SOURCE DATA »

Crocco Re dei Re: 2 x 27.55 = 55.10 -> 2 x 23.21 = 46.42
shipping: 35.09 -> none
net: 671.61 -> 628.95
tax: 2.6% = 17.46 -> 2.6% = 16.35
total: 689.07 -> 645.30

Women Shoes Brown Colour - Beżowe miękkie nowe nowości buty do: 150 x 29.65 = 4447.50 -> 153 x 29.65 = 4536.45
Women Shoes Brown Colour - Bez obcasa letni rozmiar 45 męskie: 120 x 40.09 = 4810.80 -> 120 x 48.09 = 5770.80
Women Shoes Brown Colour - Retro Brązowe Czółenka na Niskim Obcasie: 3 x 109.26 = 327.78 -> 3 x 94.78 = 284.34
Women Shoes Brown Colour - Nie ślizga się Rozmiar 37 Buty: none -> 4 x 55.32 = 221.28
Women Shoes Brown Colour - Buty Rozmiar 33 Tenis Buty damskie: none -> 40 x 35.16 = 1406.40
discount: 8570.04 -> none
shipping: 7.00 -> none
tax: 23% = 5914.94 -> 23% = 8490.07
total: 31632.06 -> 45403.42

==

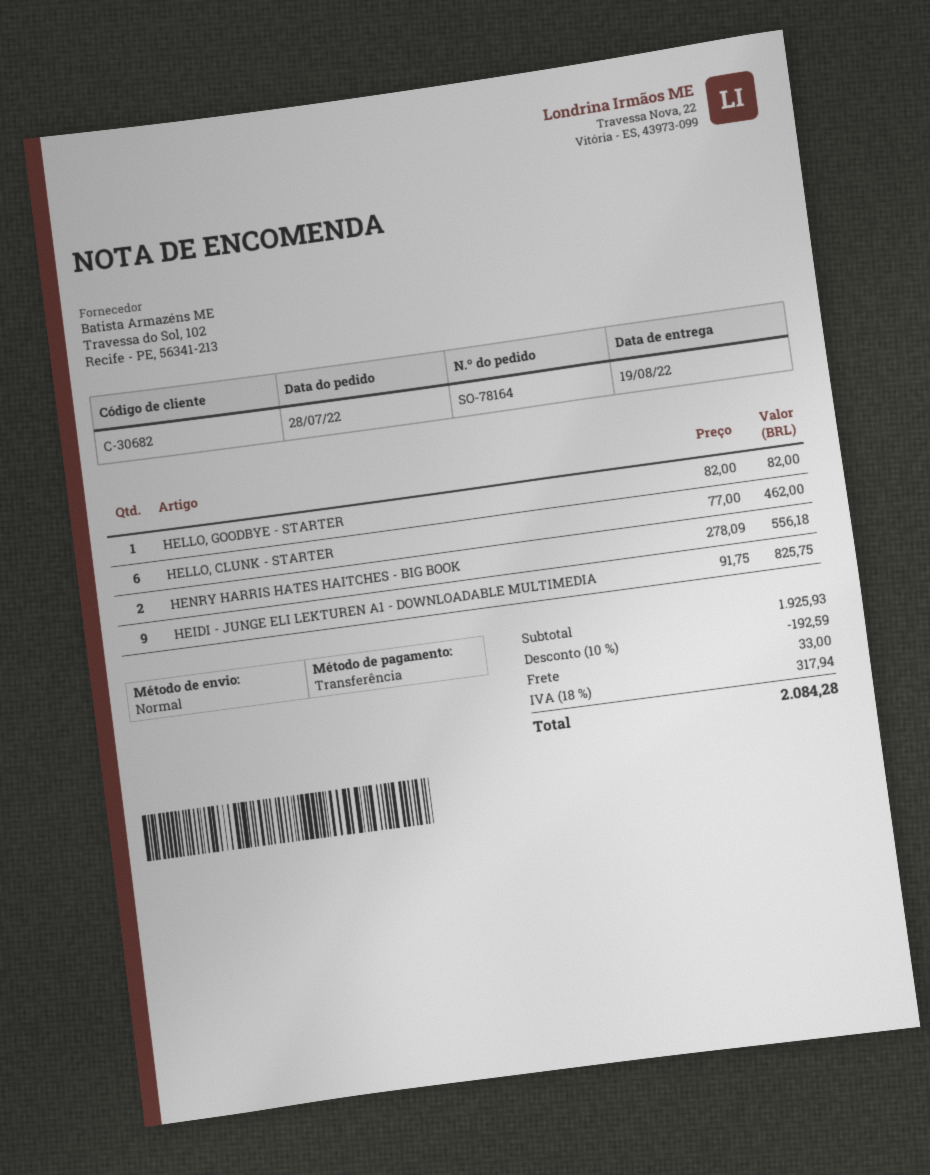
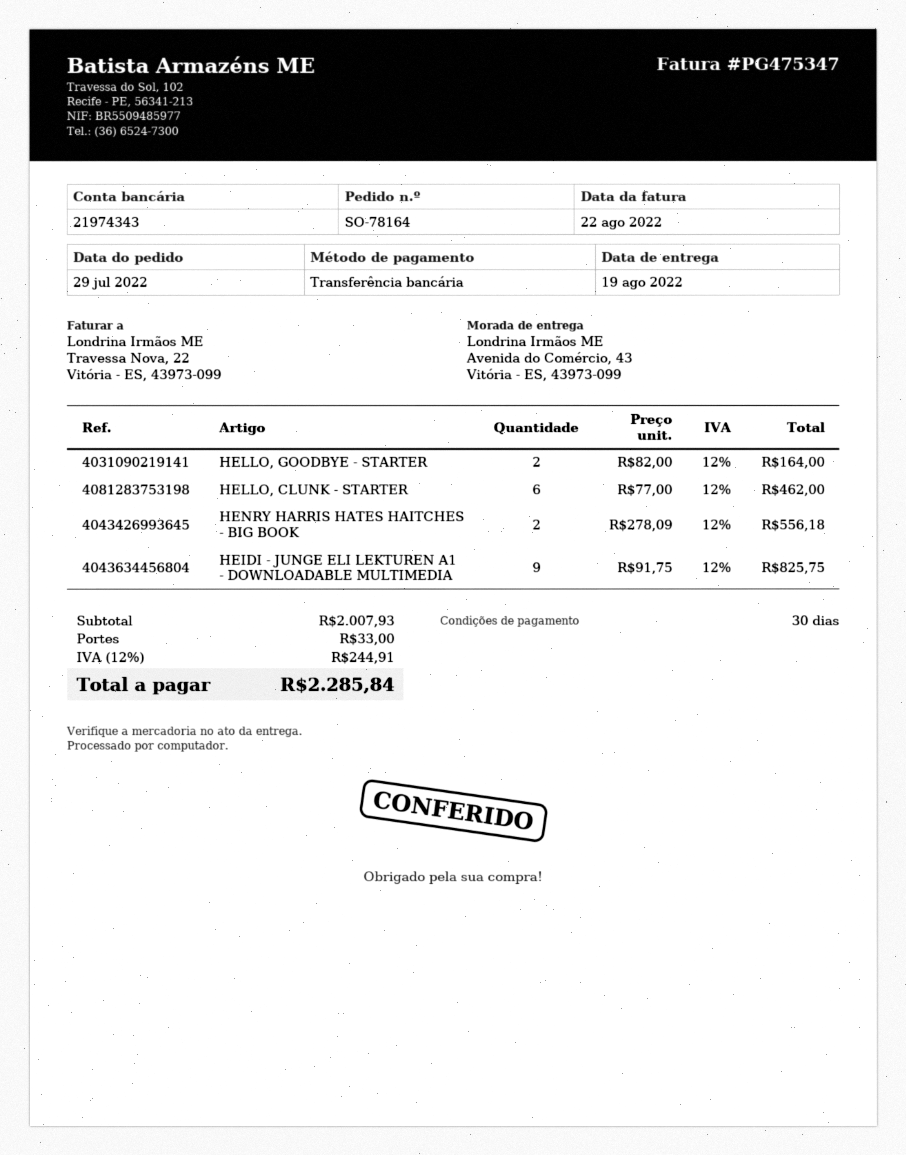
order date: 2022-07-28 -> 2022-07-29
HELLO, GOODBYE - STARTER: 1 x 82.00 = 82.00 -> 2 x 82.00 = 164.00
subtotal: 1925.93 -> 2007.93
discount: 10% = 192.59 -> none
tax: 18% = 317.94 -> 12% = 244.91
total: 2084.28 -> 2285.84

WHAT THE EXERCISE ASKS »
Copy every line in the listing above where the string "none" turns up.

YOUR RESPONSE »
shipping: 35.09 -> none
Women Shoes Brown Colour - Nie ślizga się Rozmiar 37 Buty: none -> 4 x 55.32 = 221.28
Women Shoes Brown Colour - Buty Rozmiar 33 Tenis Buty damskie: none -> 40 x 35.16 = 1406.40
discount: 8570.04 -> none
shipping: 7.00 -> none
discount: 10% = 192.59 -> none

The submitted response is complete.